↓

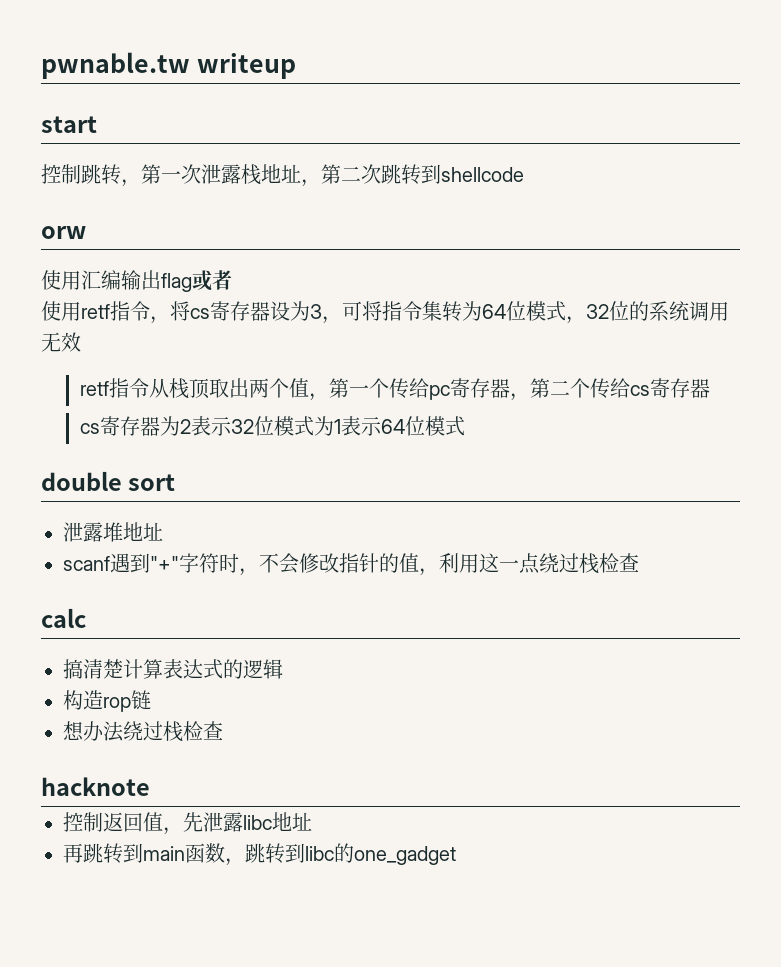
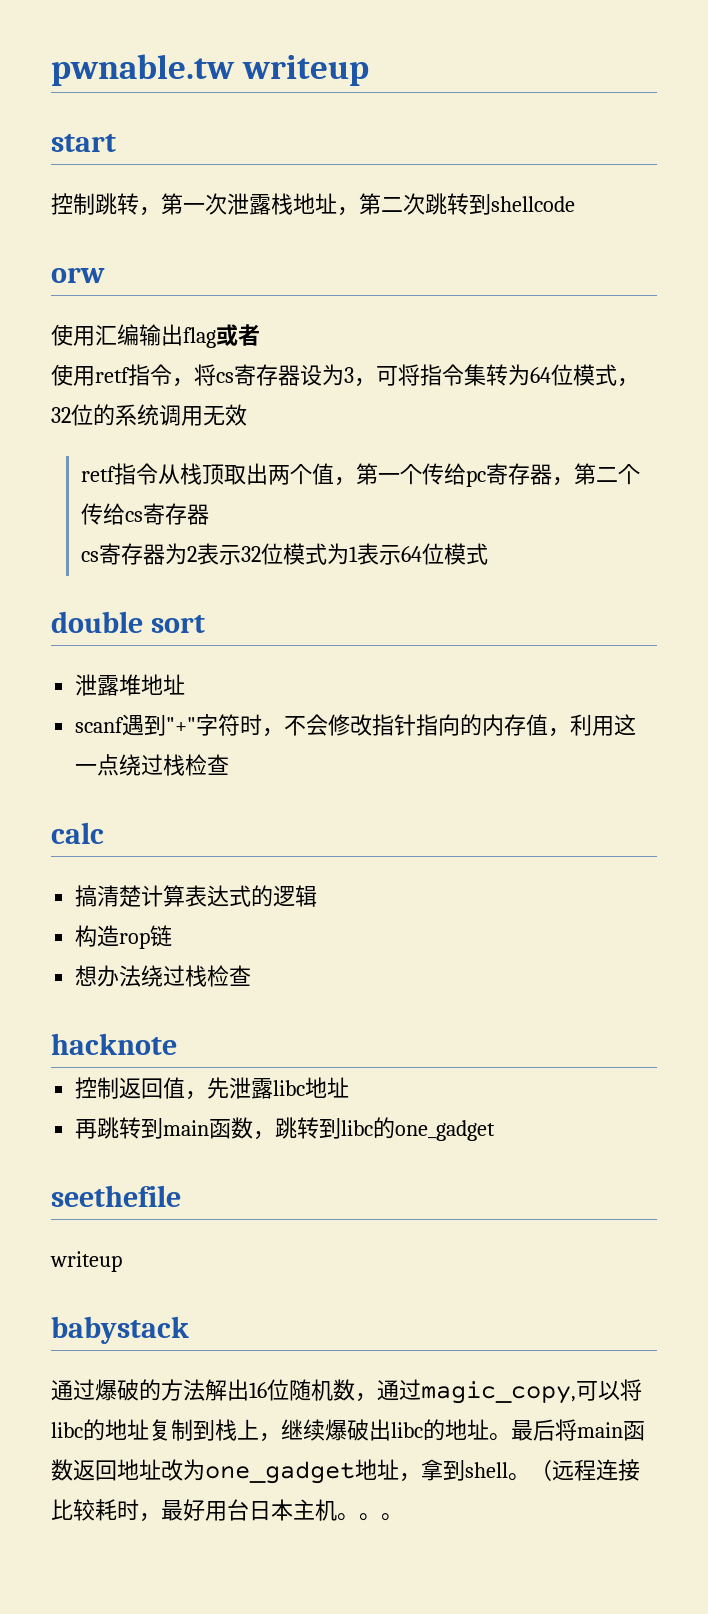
- scanf遇到"+"字符时，不会修改指针的值，利用这一点绕过栈检查
+ scanf遇到"+"字符时，不会修改指针指向的内存值，利用这一点绕过栈检查
+ seethefile
+ writeup
+ babystack
+ 通过爆破的方法解出16位随机数，通过magic_copy,可以将libc的地址复制到栈上，继续爆破出libc的地址。最后将main函数返回地址改为one_gadget地址，拿到shell。（远程连接比较耗时，最好用台日本主机。。。

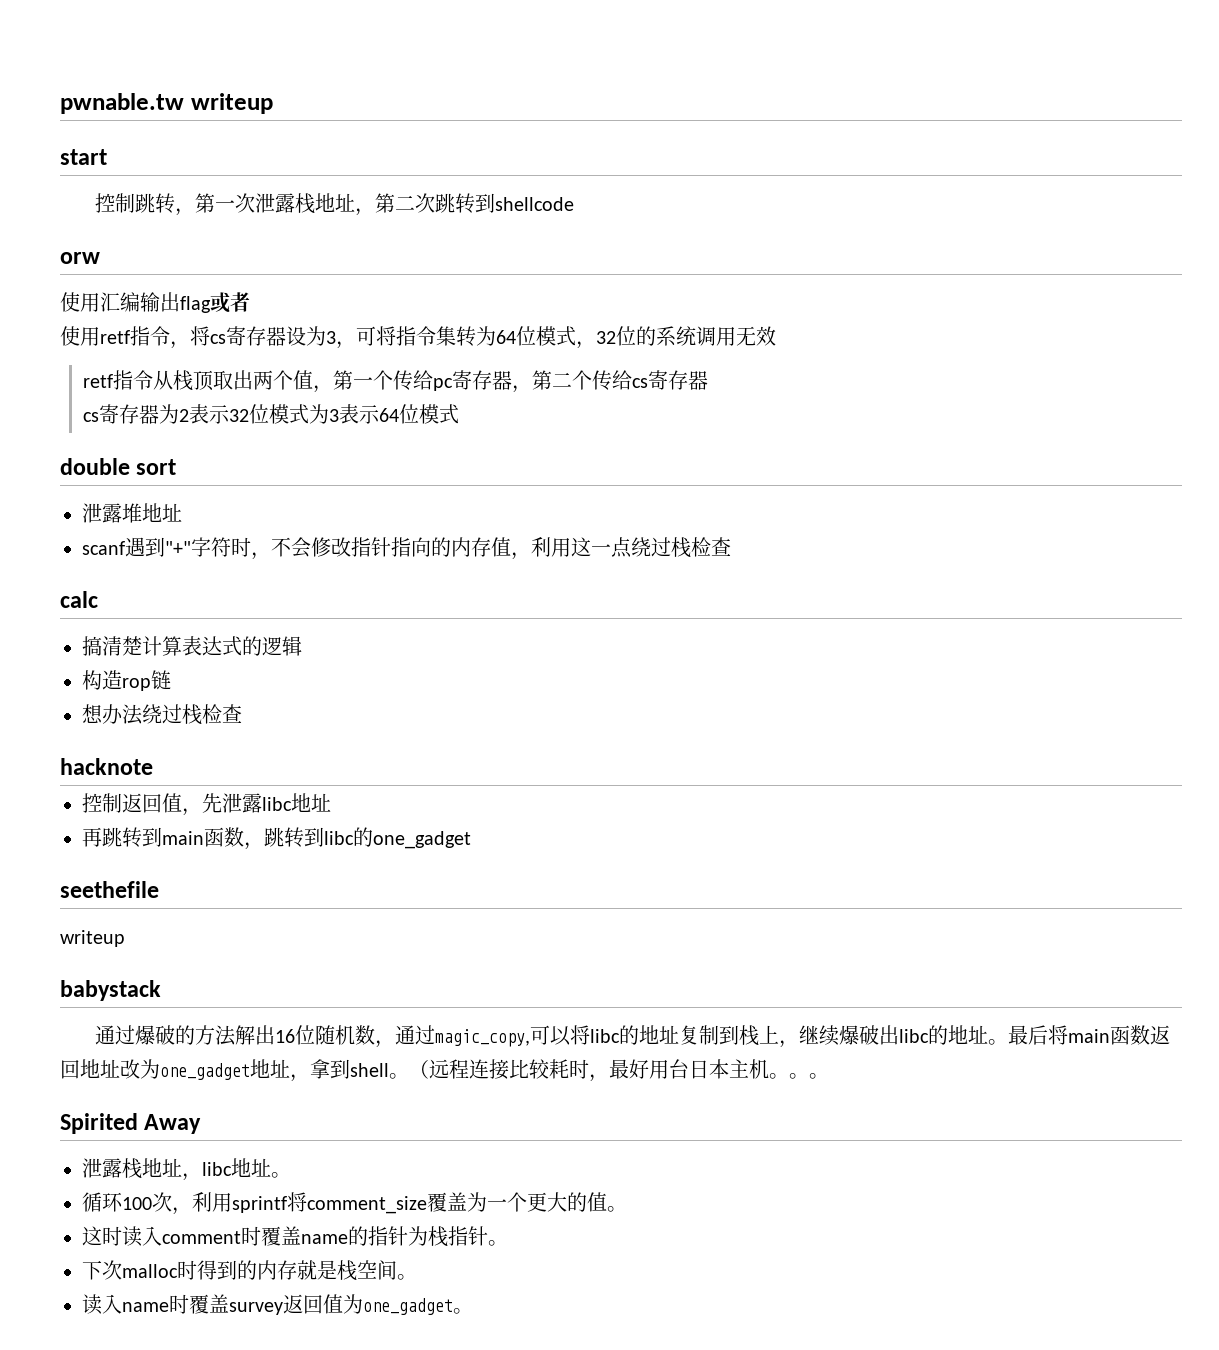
- cs寄存器为2表示32位模式为1表示64位模式
+ cs寄存器为2表示32位模式为3表示64位模式
+ Spirited Away
+ 泄露栈地址，libc地址。
+ 循环100次，利用sprintf将comment_size覆盖为一个更大的值。
+ 这时读入comment时覆盖name的指针为栈指针。
+ 下次malloc时得到的内存就是栈空间。
+ 读入name时覆盖survey返回值为one_gadget。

↑

[The task] Please count the lines of the material above that contain "scanf遇到", and give only the number.

[Result] 2